Berns Hypothese sieht so aus: Wenn wir die Möglichkeit einer Entscheidung haben, dann befindet sich ein Teil unseres Gehirns in einem quantenmechanischen Überlagerungszustand. Im Libet-Experiment ist dies ein Misch-Zustand aus den beiden Möglichkeiten “Muskelpotential aktiviert” und “Muskelpotential nicht aktiviert”. Beim gewöhnlichen Libet-Experiment bleibt dieser Überlagerungszustand erhalten, bis wir die bewusste Entscheidung für die Bewegung treffen. Diese Entscheidung sorgt für die quantenmechanische Messung und dafür, dass tatsächlich einer der beiden Zustände realisiert wird. Die bisherigen Interpretationen des Libet-Experiments wären demnach also beide falsch, weil sie nicht berücksichtigen, dass durch den Entscheidungsprozess der Zustand erst rückwirkend realisiert wird.

Quelle

Beste Grüße

Heldentasse
Heldentasse
Reply to  Tom J. Wellbrock
7 Jahre zuvor

Hallo Jörg,

jetzt nach ca. 1h10min des Hörens bin ich etwas enttäuscht (gelinde gesagt) ob der Thesen von Herrn Breitenbach, und das liegt ganz und gar nicht an der m.E. gewagten Interpretation der Quantenphysik.

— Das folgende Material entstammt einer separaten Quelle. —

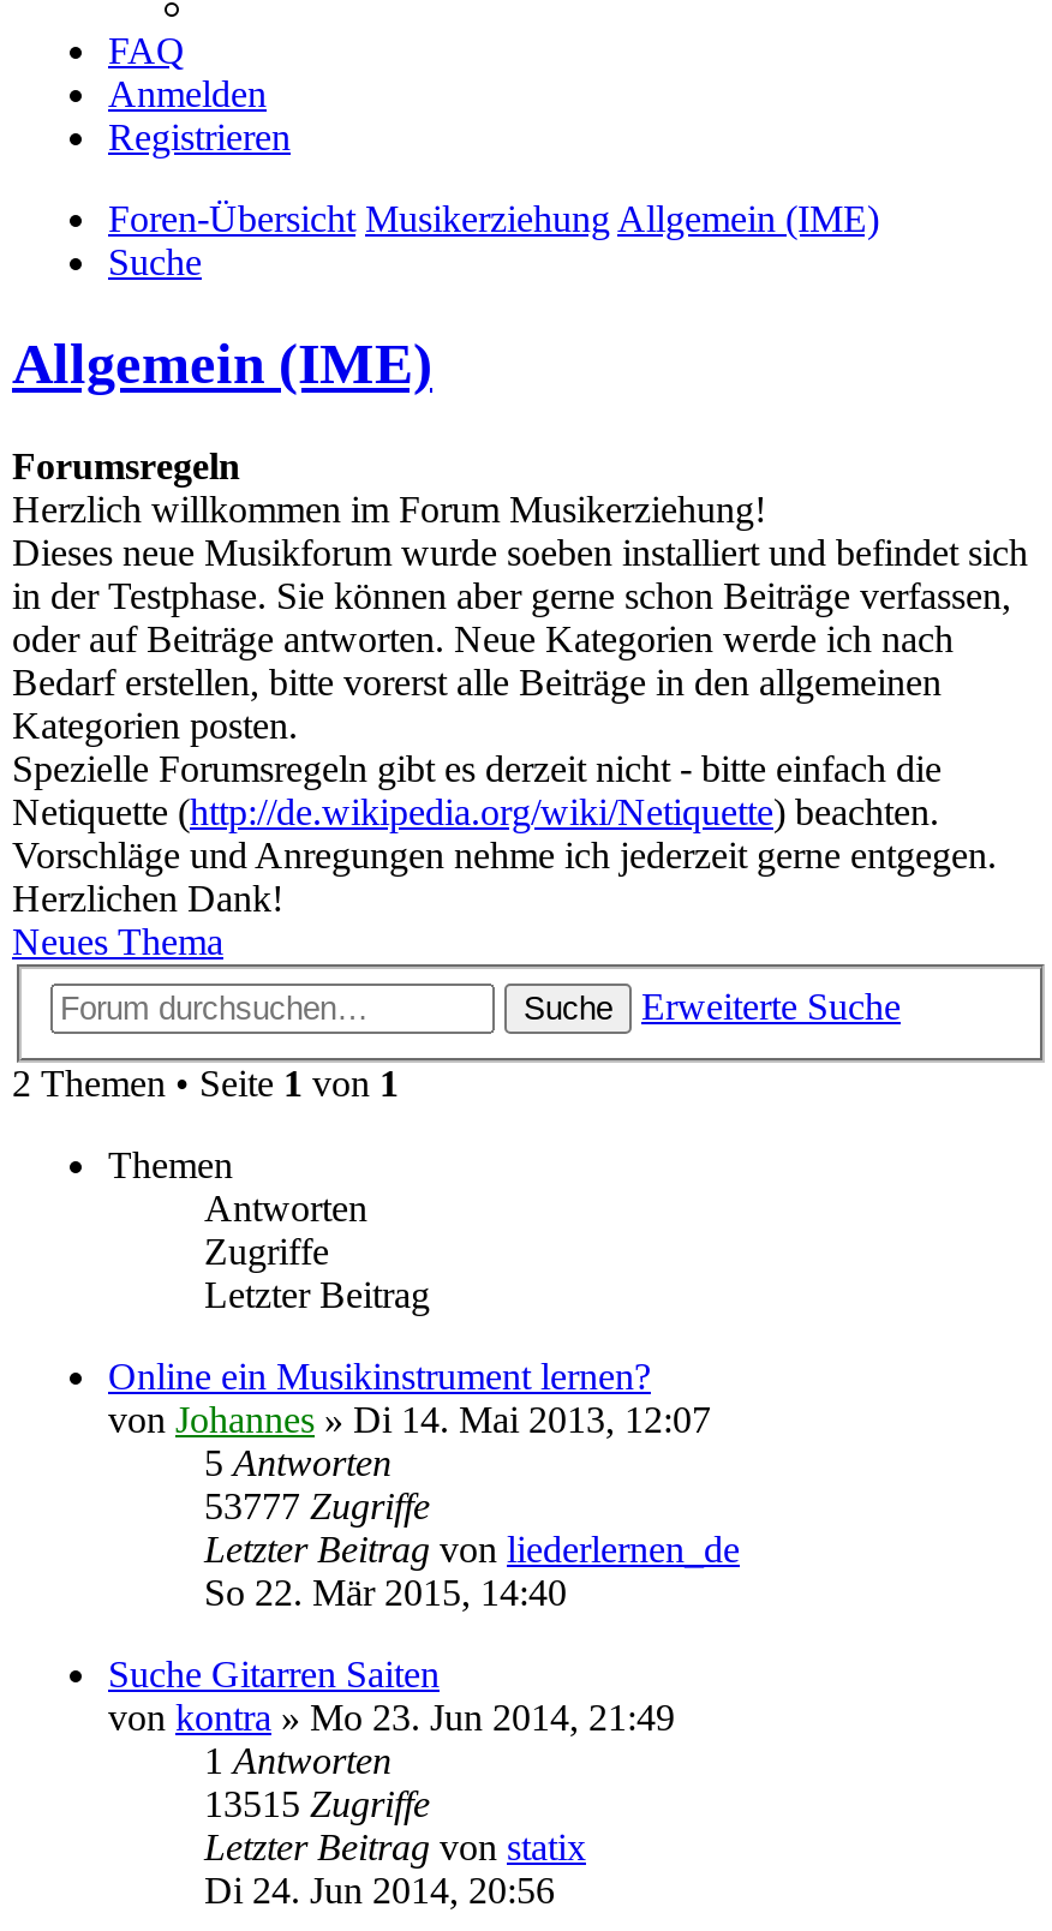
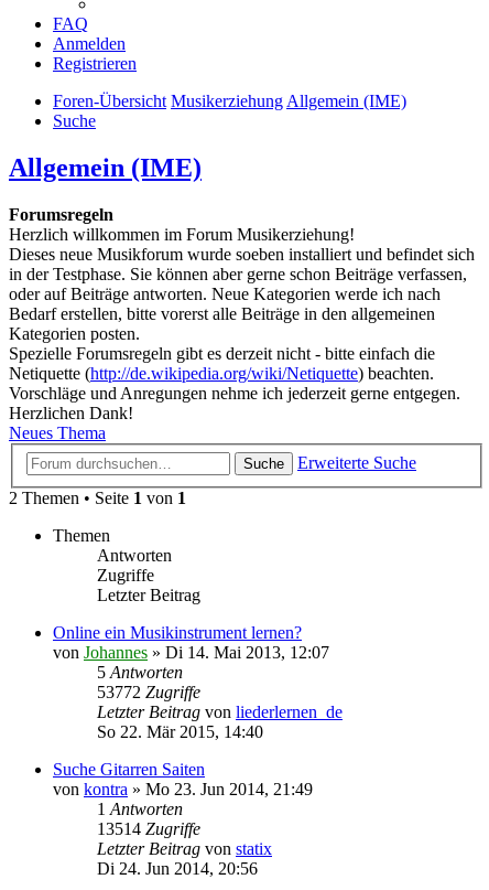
[204,1485,430,1526] 53777 Zugriffe -> [97,683,200,701] 53772 Zugriffe
[204,1783,430,1824] 13515 Zugriffe -> [97,819,200,838] 13514 Zugriffe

Am meisten Bauchschmerzen bereitet mit die Aussagelogik, so wie ich sie verstanden habe, grob vereinfacht:

Radikaler Konstruktivismus->es kann damit keine objektive Wirklichkeit geben->alle konstruierten Wirklichkeiten sind damit gleichwertig-> die Menschen müssen also Vertrauen in die Medien haben die uns die Wirklichkeit nach eigenem Ermessen verkaufen.

Alleine schon praktisch muss man dagegen halten mit: Vertraue keinem Medium, und baue Medienkompetenz (Grundlage dafür ist Bildung) auf, und vertraue einzig auf deine Kompetenz!

Etwas theoretischer, weil ja auch Herr Popper im Kontext zitiert wurde, der aber die ganz andere und m.E. konstruktivere Denkrichtung des kritischen Rationalismus vertritt:

Der Kritische Rationalismus setzt sich mit der Frage auseinander, wie wissenschaftliche oder gesellschaftliche (aber prinzipiell auch alltägliche) Probleme undogmatisch, planmäßig (‚methodisch‘) und vernünftig (‚rational‘) untersucht und geklärt werden können.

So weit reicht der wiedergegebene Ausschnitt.